The outline for revisions of the personal data usage system formulated by the IT Strategic Headquarters calls for safety measures for consumer data provided to a third party, including the requirement that those handing over the information anonymize the data. The outlines strictly forbid the receipient to compare it to other data in order to verify the identity of customers. From the perspective of safeguarding privacy, such measures are natural, as well as an important way to craft the sort of environment where people can feel peace of mind about the provision of their personal data while still permitting that big data to bring tangible benefits to everyone.

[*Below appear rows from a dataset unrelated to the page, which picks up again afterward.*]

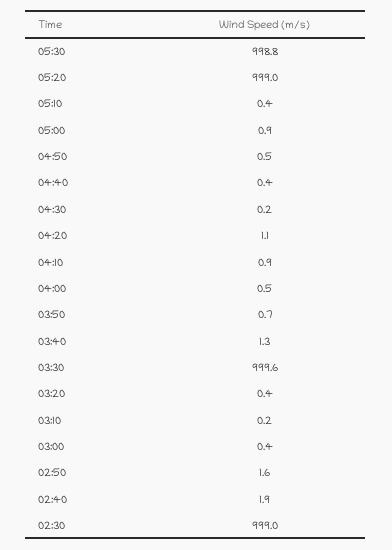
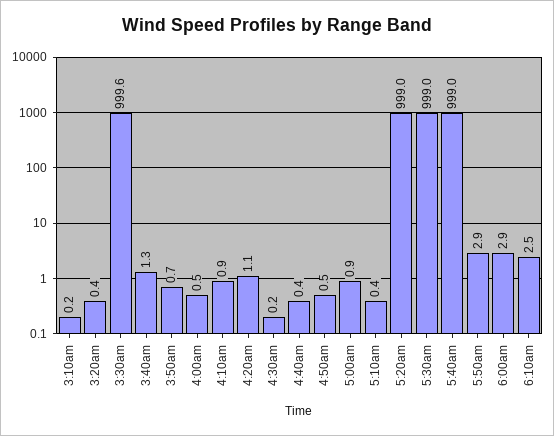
05:30: 998.8 -> 999
03:00: 0.4 -> none
02:50: 1.6 -> none
02:40: 1.9 -> none
02:30: 999 -> none
5:40am: none -> 999
5:50am: none -> 2.9
6:00am: none -> 2.9
6:10am: none -> 2.5

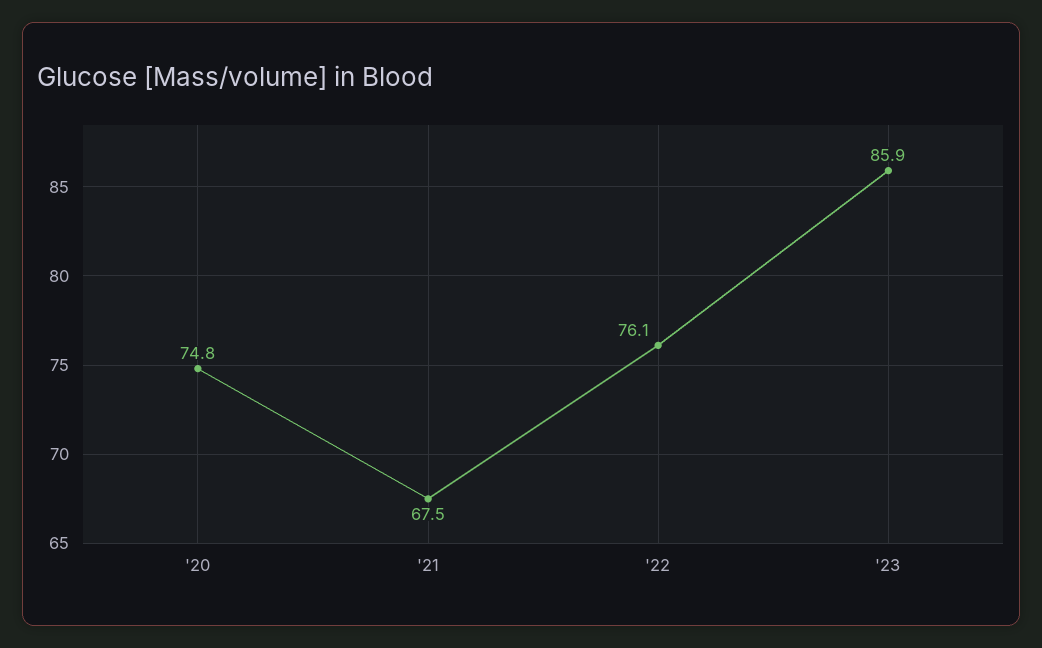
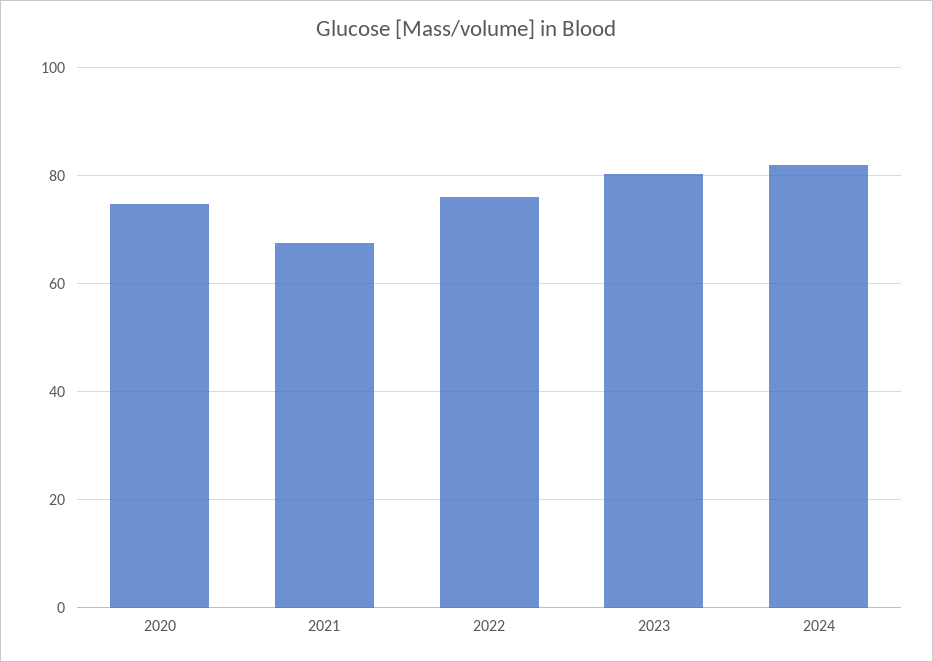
'23: 85.9 -> 80
2024: none -> 82

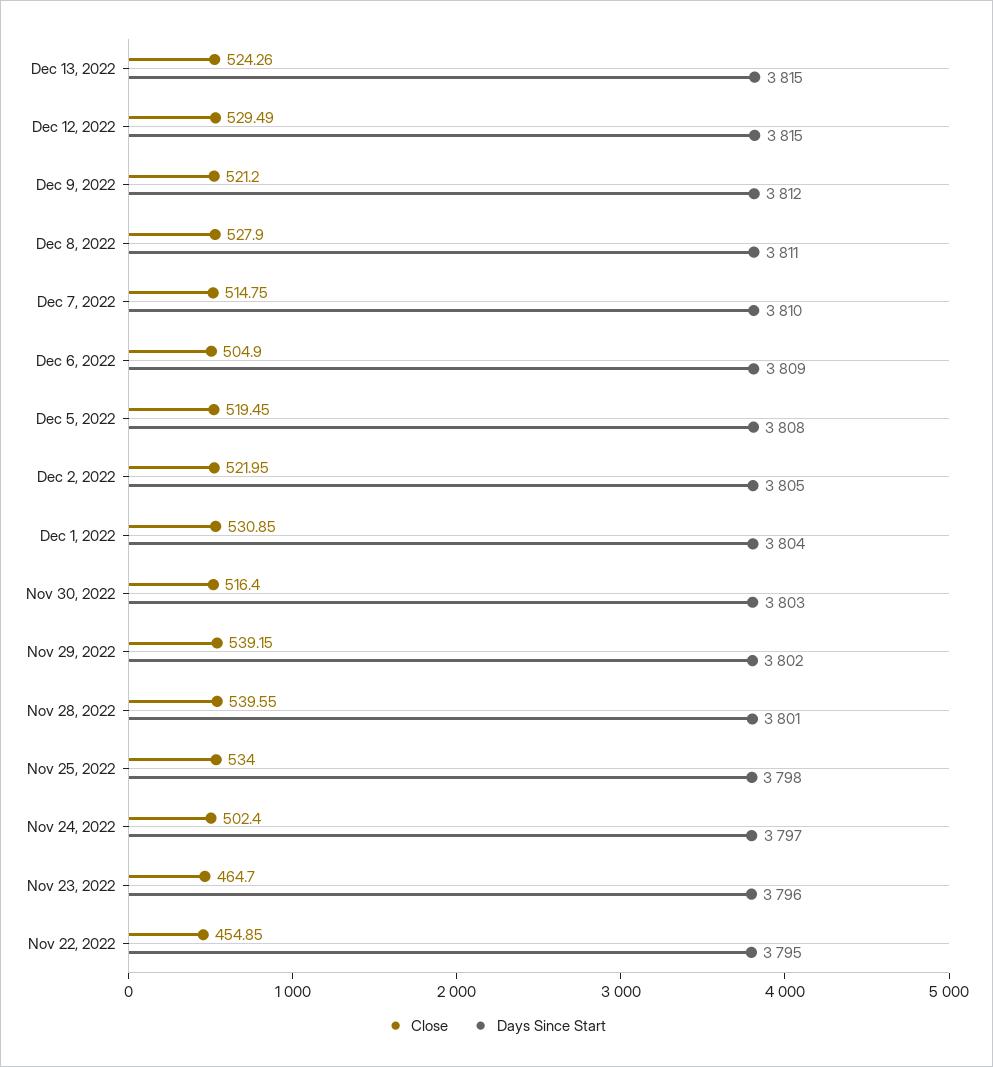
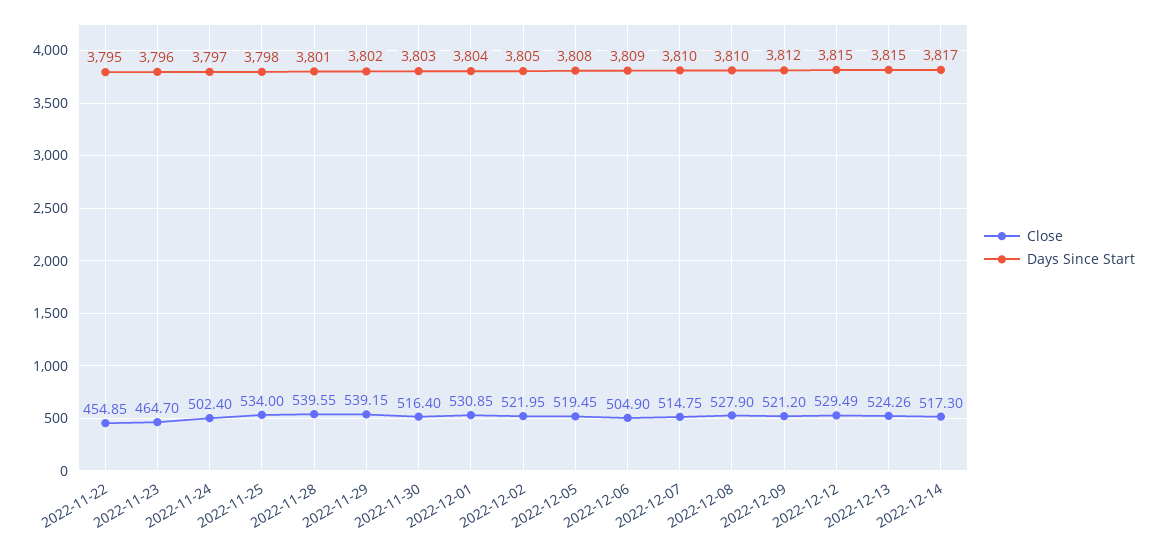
Days Since Start, Dec 8, 2022: 3811 -> 3810
Close, 2022-12-14: none -> 517.3
Days Since Start, 2022-12-14: none -> 3817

The economic benefits of the use of big data are estimated by the government to be around ¥7 trillion. And these benefits will extend to a wide range of areas, including medical care and transportation as well as research and development. Some private-sector estimates even claim that the economic benefits will exceed ¥20 trillion.
The US government, with its sights set on these benefits, has been making a concerted effort to assist the training of more data scientists and to support investment in technical developments related to big data. Japan cannot sit idly by. Now that the Abe administration has been making steady progress toward new IT and big-data strategies, we can hope that big data will be utilized to strengthen Japan’s global competitiveness and improve the quality of citizens’ lives.
(Original article in Japanese published on October 17, 2014. Banner photograph: A woman trying out facial recognition technology at a trade show © Jiji Press.)